— Так я шапку под подушку клал…
Опять подошел Андрюха, взял начальника за плечи, бесцеремонно повернул к щиту. Простодушно забасил:
— Глянь-ко! Отошел влево — глядит… Вправо шагнул — опять же на меня воинство смотрит! Дивуюсь… Рисованный, а как глазами-то хватит… Ты это для нас поставил? Агитироваш, а, Тиша?
— И для вас…
— Хитер бобер! Мы, конешно… Мы работнем!
— На то плыли, чтобы помочь! — улыбался Киняйкин.

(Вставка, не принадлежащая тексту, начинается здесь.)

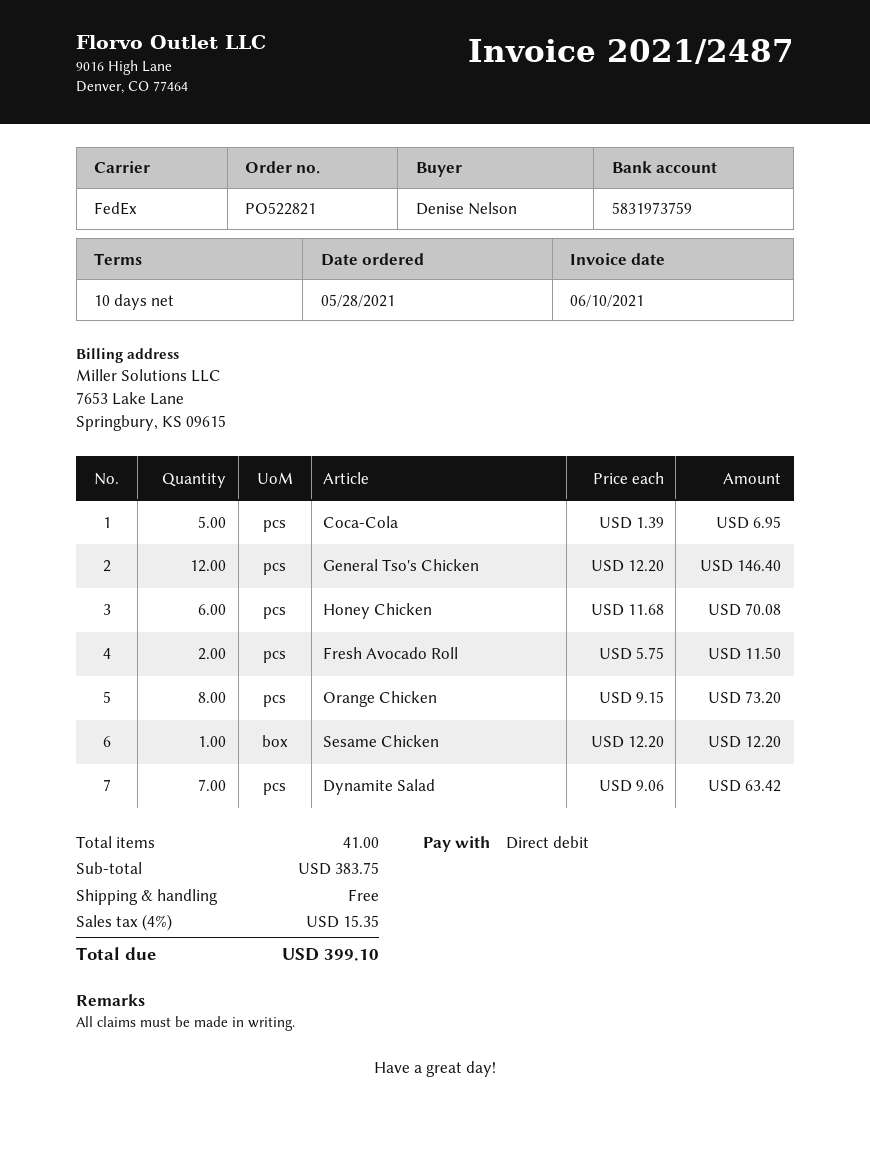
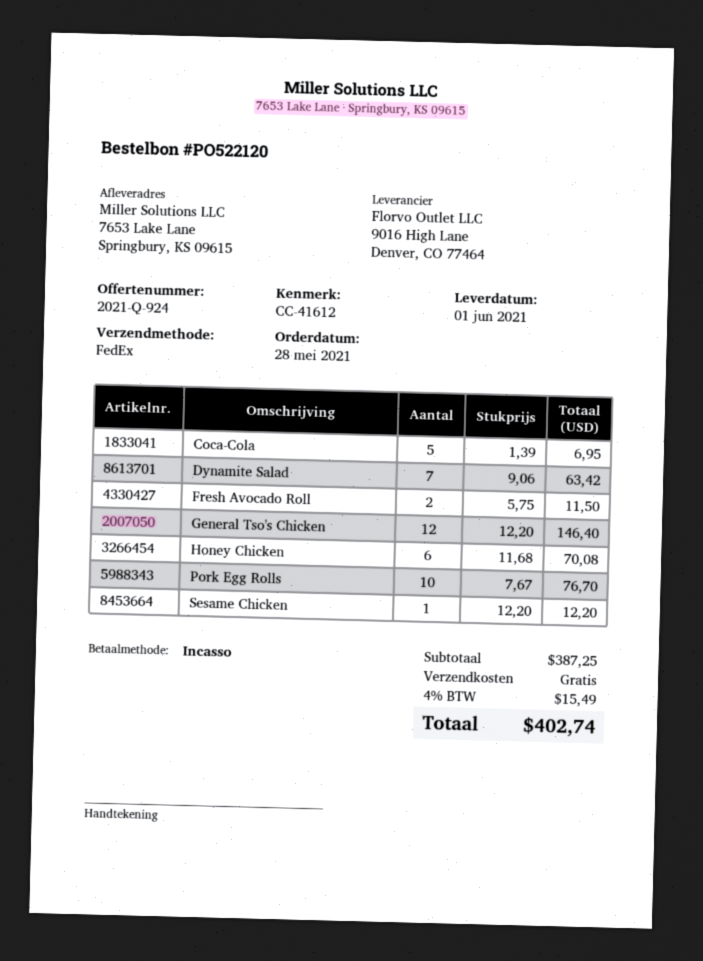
order number: PO522821 -> PO522120
Orange Chicken: 8 x 9.15 = 73.20 -> none
Pork Egg Rolls: none -> 10 x 7.67 = 76.70
subtotal: 383.75 -> 387.25
tax: 4% = 15.35 -> 4% = 15.49
total: 399.10 -> 402.74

Степенно прошли сплавщики затихающим поселком.
…В сиреневой колдовской сумеречи легко шагнула с клубного крыльца Петлина. И затаенное заворочалось в нем: не моя, не моя…
— Милости просим, дорогие соседи!
В тишине голос Нины обволакивал теплом.
И Тихон попросил мягко:
— Проходите, ребятки. Бросайте котомки, мойтесь и за столы!
Пока сплавщики умывались на улице, начальник медленно прошелся по маленькому зрительному залу клуба. Все отлично старики уладили… На сплошных нарах, вдоль стен, взбитой периной вздымалось сено, и весь зал, протопленный, сухой, кружил голову крепким запахом луга.
Гляди, столы нашлись… Это все Нина, конечно… И цветы в стеклянную банку поставила — молодчина!
От голосов, от неловкости мужской суетни испуганно помаргивали настольные керосиновые лампы, робела теплая, пахучая темнота по углам — тесное, шумное застолье собралось в клубе.
Видно, такой уж особенный дух у сибирской ухи, что ребячит она взрослых и размягчает сердца стариков. У широкой ведерной кастрюли Андрюха не выдержал, откинул назад лохматую голову, заглушил разноголосье своим рыкастым басом:
— Ну, Р-романов… Уха у тебя государская!
— Тару, тару ко мне! — Петлина шутливо пристукивала по столу деревянной поварешкой.
Чашки и ложки оказались у каждого свои — знали соседи, что на Борском участке столовой нет, привезли свои.
— Тихон! Покуль ушица-то не остыла — хлебай с нами! — Андрюха сиял над дымящейся чашкой красным распаренным лицом. — Бери ложку, достигай, наедайся!